Force est de constater que le troisième film de David Robert Mitchell, après le modeste The Myth of the American Sleepover, et le prometteur It Follows, ne ménage pas ses techniques de séduction : une image colorée et solaire dans un Los Angeles baroque, qui rappelle l’imagerie contrastée des films de Tarantino ou la photo nocturne de ceux de Richard Kelly (dont on désespère d’avoir des nouvelles, par ailleurs), un personnage de loser qui baise avec la même conviction qu’il fume et, en dépit de son gabarit de moineau, frappe animaux, enfants ou défonce des crânes à coups de guitare de Cobain, des filles et des fêtes, un bestiaire humain et animal bigarré sous l’égide d’une folie à peine jugulée. On lorgne du côté du Big Lebowski à plusieurs reprises, même si l’auteur a la sagesse de ne pas tenter de rivaliser avec cet inimitable modèle.
Under the Silver Lake propose, dans ce décor où même les nuits semblent ensoleillées, une intrigue noire aux détours devenus eux-mêmes des clichés : fille disparue, collusion avec les sphères les plus riches et par conséquent les plus opaques, enquête en forme de perdition au gré de paliers de plus en plus éloignés de la rationalité. Le grand mérite du film réside dans sa proposition topographique et son exploration de la ville interlope : des cryptes aux piscines sur les toits en passant par les tunnels et les réservoirs, L.A. est définitivement LA ville du septième art, une sorte de fête foraine, un théâtre d’illusions, une attraction foraine à ciel ouvert dans laquelle on aurait ôté toutes les barrières de sécurité.
En résulte un parcours onirique et décalé, résolument pop, dans lequel les références (comics, musique, cinéma) s’accumulent jusqu’à une forme de nausée suffisamment épaisse pour sauver le film de la simple blague formaliste. Dans cet univers où tout le monde veut devenir comédien, et où le cinéaste lui-même montre dans un Drive-in des extraits de son premier film (qui, justement, s’attachait à démystifier, dès son titre, un cliché du rite de passage américain), le contact avec le réel devient trouble, et annonce une réflexion plus profonde qu’elle n’y parait.

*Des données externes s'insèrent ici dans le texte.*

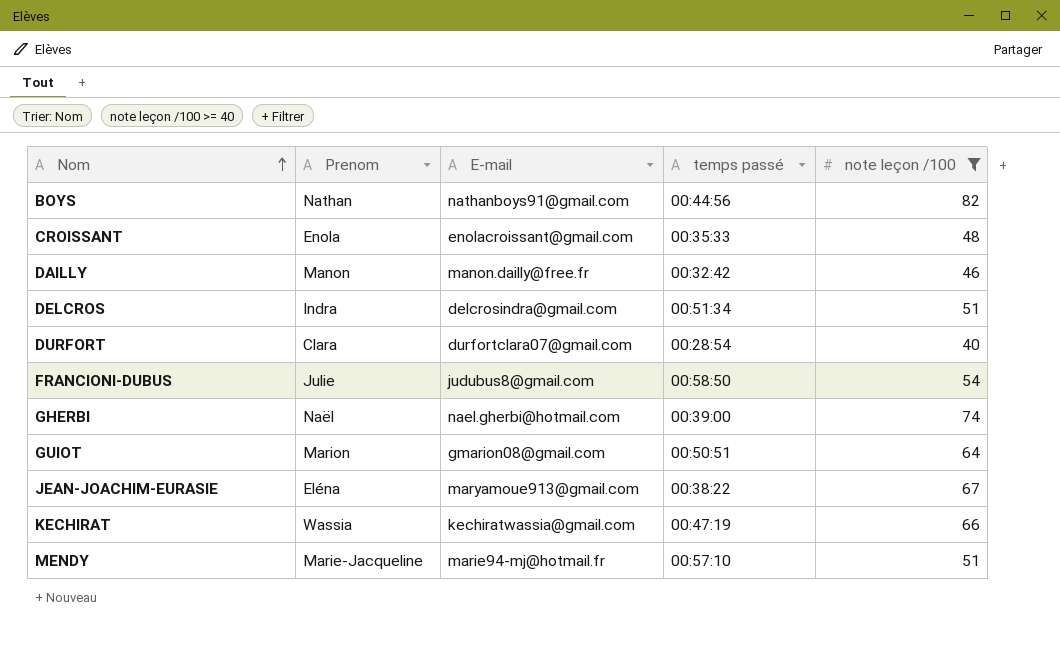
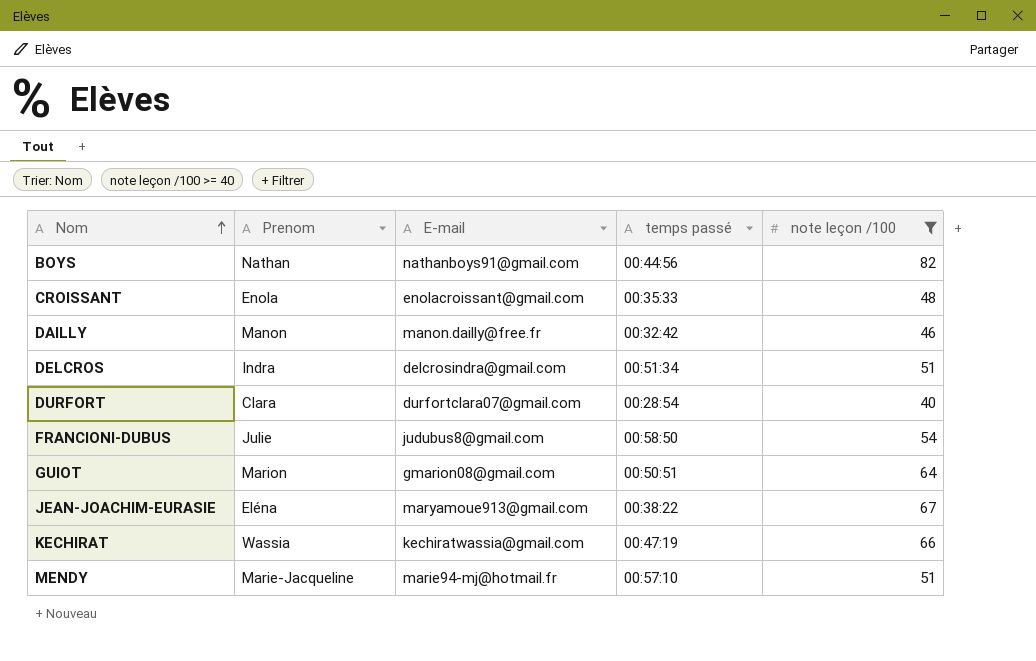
row GHERBI: Naël | nael.gherbi@hotmail.com | 00:39:00 | 74 -> none

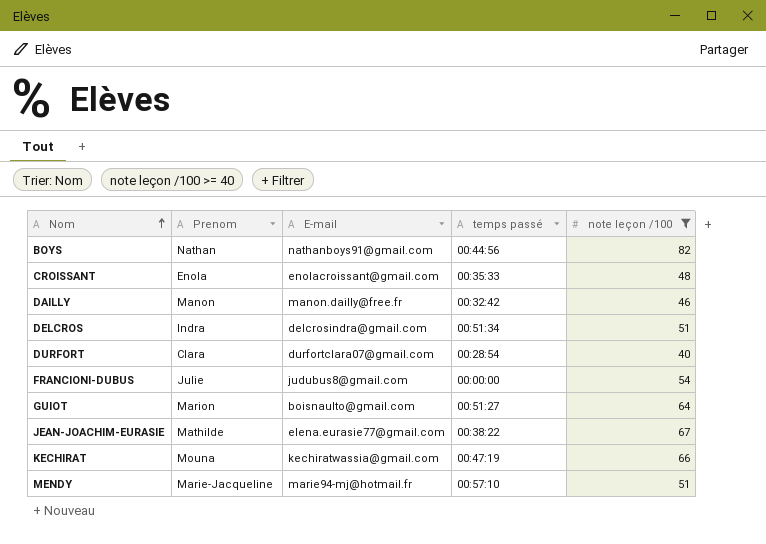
FRANCIONI-DUBUS | temps passé: 00:58:50 -> 00:00:00
GUIOT | E-mail: gmarion08@gmail.com -> boisnaulto@gmail.com
GUIOT | temps passé: 00:50:51 -> 00:51:27
JEAN-JOACHIM-EURASIE | Prenom: Eléna -> Mathilde
JEAN-JOACHIM-EURASIE | E-mail: maryamoue913@gmail.com -> elena.eurasie77@gmail.com
KECHIRAT | Prenom: Wassia -> Mouna

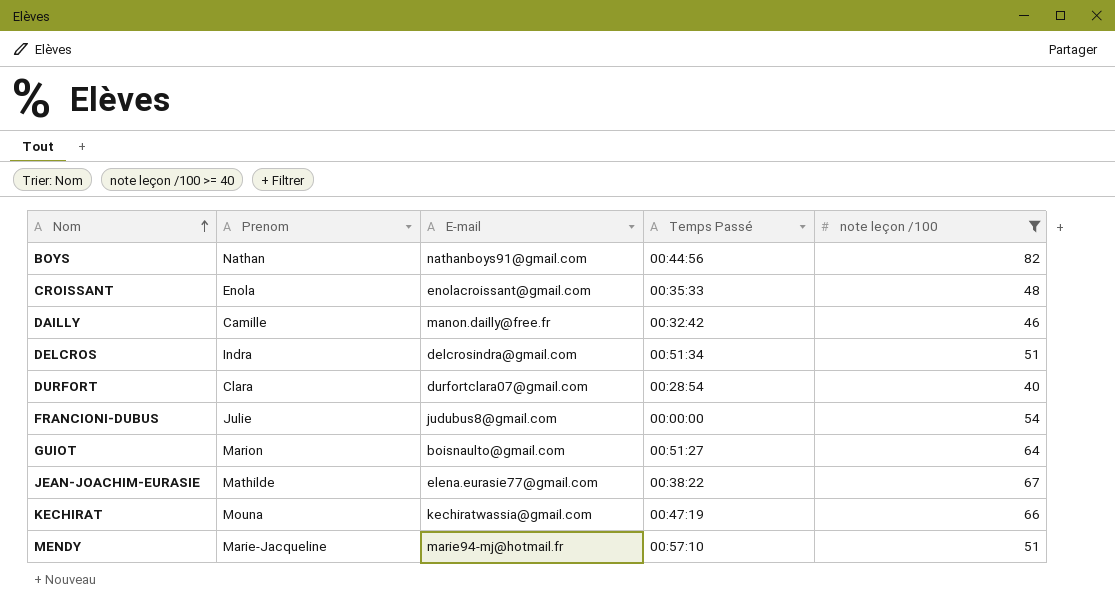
column name: temps passé -> Temps Passé
DAILLY | Prenom: Manon -> Camille

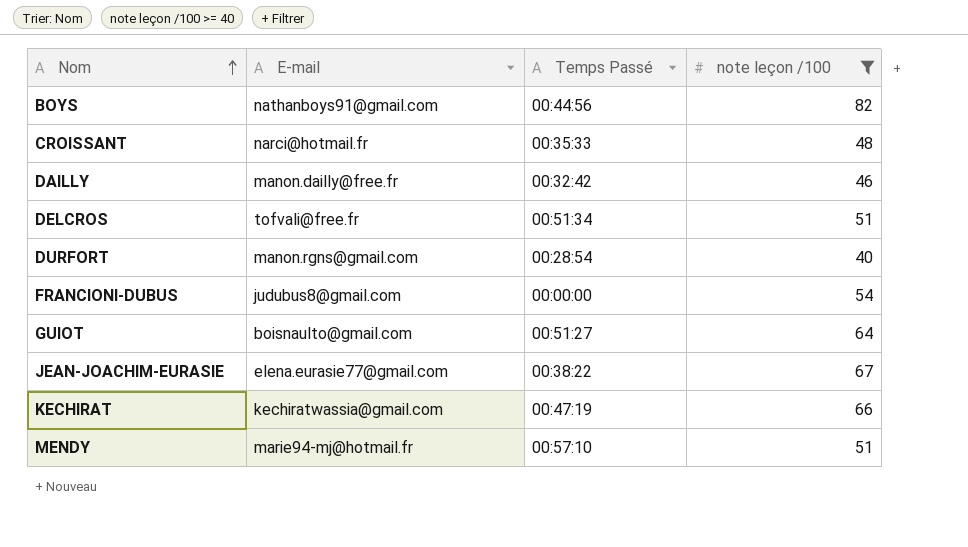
column Prenom | position: 2 -> none
CROISSANT | E-mail: enolacroissant@gmail.com -> narci@hotmail.fr
DELCROS | E-mail: delcrosindra@gmail.com -> tofvali@free.fr
DURFORT | E-mail: durfortclara07@gmail.com -> manon.rgns@gmail.com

Car l’ambition d’Under the Silver Lake est ambivalente : par la façon dont il va puiser dans un certain nombre de lieux communs et de citations (la tombe d’Hitchcock, la ville schizophrène de Mulholland Drive, le baroque insolite de Magnolia, l’humour branque d’Inherent Vice…) , il peut sembler prétentieux ; mais les coups de griffes portés à ses fondations par sa tonalité désaxée lui permettent de s’offrir une véritable personnalité, attachante parce que lucidement maladroite.
La volonté affirmée de jouer avec une star pour la malmener et la perdre n’est que le premier signe d’un parcours visant à décaper le verni du celluloïd. La dynamique est double : l’enquête met au jour, littéralement, des recoins obscurs de la ville, certes colorés et fantasques, mais entraîne avec elle un certain nombre de personnages vers un lieu concret, une antichambre qui serait à même de répondre à leurs angoisses fondamentales. En dépit de ses aiguillages multiples, le récit a donc une véritable destination, et celle-ci, bien loin d’offrir les lueurs traditionnellement salvatrices du dénouement, vient noircir les délires baroques d’une mélancolie morbide aussi étonnante que bienvenue.
Under the Silver Lake est ébouriffant, maladroit, échevelé. Son ambition est enthousiasmante. Il lui reste une épreuve de taille : s’inscrire dans la durée pour confirmer qu’on aurait ici l’élan premier d’un film voué à devenir culte. Quoi qu’il en soit, il installe son réalisateur dans le cercle des cinéastes à suivre avec impatience.